Foundation Fighting Blindness’ National Neurovision Research Institute Heralds Collaboration for Gene Therapy Advancements

Foundation Fighting Blindness’ National Neurovision Research Institute Heralds Collaboration for Gene Therapy Advancements

OWINGS MILLS, Md.--(BUSINESS WIRE)--The National Neurovision Research Institute (NNRI), the Foundation Fighting Blindness’ clinical trial support organization, announced today that one of its key partners, biopharmaceutical company Oxford BioMedica, has established a collaboration with sanofi-aventis, a major international pharmaceutical company, to develop and commercialize gene therapy treatments for vision-robbing retinal degenerative diseases that affect tens of millions of people around the world.

The collaboration will significantly bolster the development of the following gene therapy products: StarGen™ for the treatment of Stargardt disease, a form of early-onset macular degeneration; UshStat™ for the treatment of Usher syndrome, the leading cause of deaf-blindness; RetinoStat® for the treatment of age-related macular degeneration, the leading cause vision loss in people 55 and older in developed countries; and EncorStat™ for corneal graft rejection.

The development of treatments for these and other retinal degenerative diseases is a key goal of the National Neurovision Research Institute and is the basis for its partnership with Oxford BioMedica. In 2006, Paul and Diane Manning, with the National Neurovision Research Institute, established a partnership with Oxford BioMedica to advance gene therapies for these and other related retinal degenerative diseases.

“The investment from sanofi-aventis is a wonderful boost for the development of Oxford BioMedica’s gene therapy products and will greatly enhance our ability to move these emerging treatments into and through the clinical trial process,” says Stephen Rose, Ph.D., chief research officer, Foundation Fighting Blindness. “This collaboration affirms the great potential for gene therapy to treat and cure a number of retinal degenerative diseases including Stargardt disease and Usher syndrome that, as rare diseases, often do not receive the attention or investment necessary to bring about promising treatments.”

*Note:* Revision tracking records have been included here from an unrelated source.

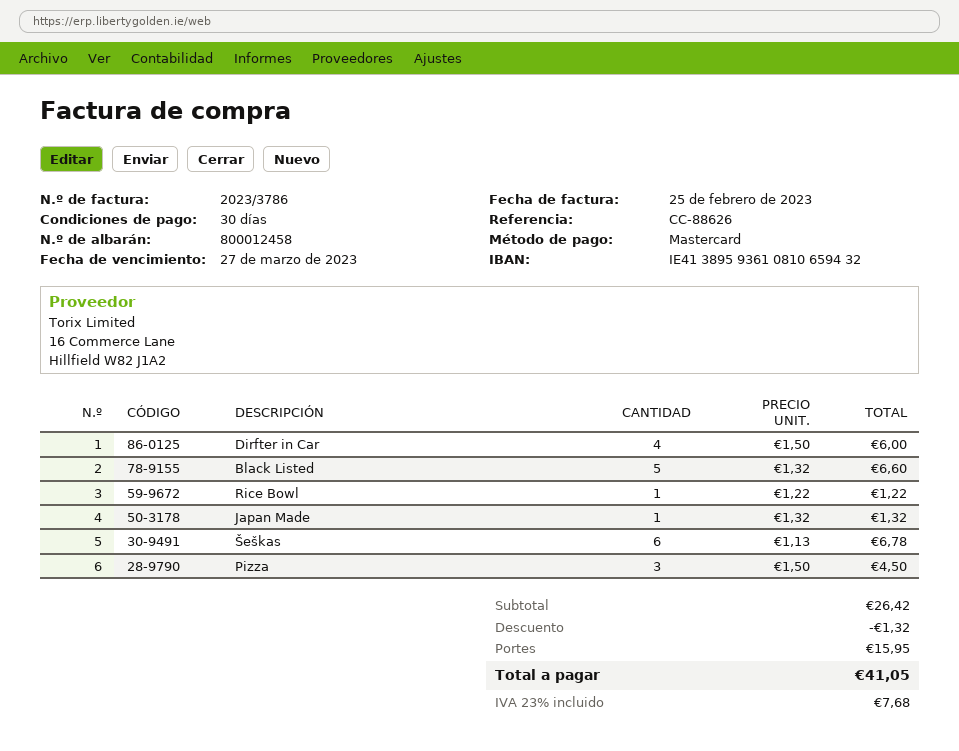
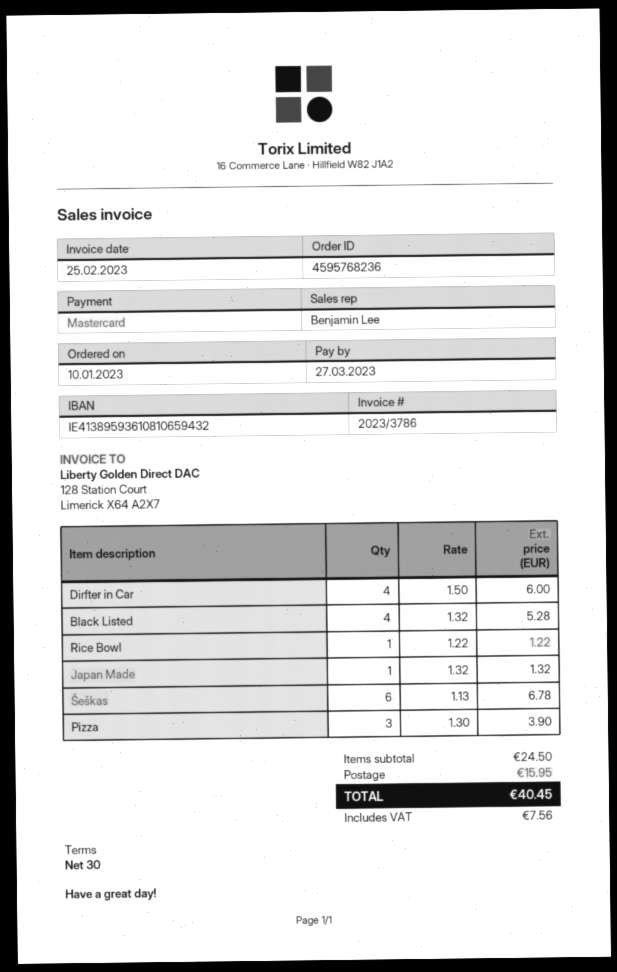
Black Listed: 5 x 1.32 = 6.60 -> 4 x 1.32 = 5.28
Pizza: 3 x 1.50 = 4.50 -> 3 x 1.30 = 3.90
subtotal: 26.42 -> 24.50
discount: 1.32 -> none
tax: 7.68 -> 7.56
total: 41.05 -> 40.45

“An important goal of the Foundation, through NNRI, is to attract investment from large pharmaceutical companies for the development and production of treatments for inherited retinal disease,” says Morton Goldberg, M.D., chairman of the board of NNRI. “The NNRI-Oxford partnership is an excellent model of how NNRI collaborations can accelerate the translation of laboratory-based research into clinical trials, ultimately getting successful treatments for rare diseases like inherited retinal degenerations to the market and out to the people who need them.”

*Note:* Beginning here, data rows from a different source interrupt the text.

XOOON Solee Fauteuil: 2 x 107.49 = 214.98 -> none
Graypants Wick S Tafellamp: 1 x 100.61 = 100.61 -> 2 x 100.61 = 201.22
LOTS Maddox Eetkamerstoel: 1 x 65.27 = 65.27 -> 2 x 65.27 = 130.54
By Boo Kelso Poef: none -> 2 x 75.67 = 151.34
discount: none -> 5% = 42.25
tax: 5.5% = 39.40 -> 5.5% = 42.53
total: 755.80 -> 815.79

Based on the agreement, Oxford BioMedica will receive approximately €43 million ($56 million) from sanofi-aventis over a three-year period. Oxford BioMedica is eligible to receive additional fees if development efforts are successful.

The treatments will utilize Oxford BioMedica’s LentiVector® gene delivery technology to deliver healthy vision-saving genes to the retina.

About Foundation Fighting Blindness

The Foundation Fighting Blindness is the largest source of non-governmental funding for retinal degenerative disease research in the world. The urgent mission of the Foundation Fighting Blindness is to drive the research that will provide preventions, treatments and cures for people affected by retinitis pigmentosa, macular degeneration, Usher syndrome, and the entire spectrum of retinal degenerative diseases. The Foundation has invested over $140 million to provide seed money for scientific research of diseases of the retina, which cause blindness. Further information is available at www.FightBlindness.org.

About National Neurovision Research Institute (NNRI)

NNRI is a recently-established non-profit support organization of the Foundation Fighting Blindness (FFB), the leading non-government funding source for inherited orphan retinal degeneration research. The mission of NNRI is to accelerate the translation of laboratory based research into clinical trials for treatments and cures of retinal degenerative diseases. It is a medical research institute that obtains support from government agencies, corporations and private foundations. It may also receive royalties or licensing fees from the drug discovery processes and commercialization of new therapies. Further information is available at www.nnri.info.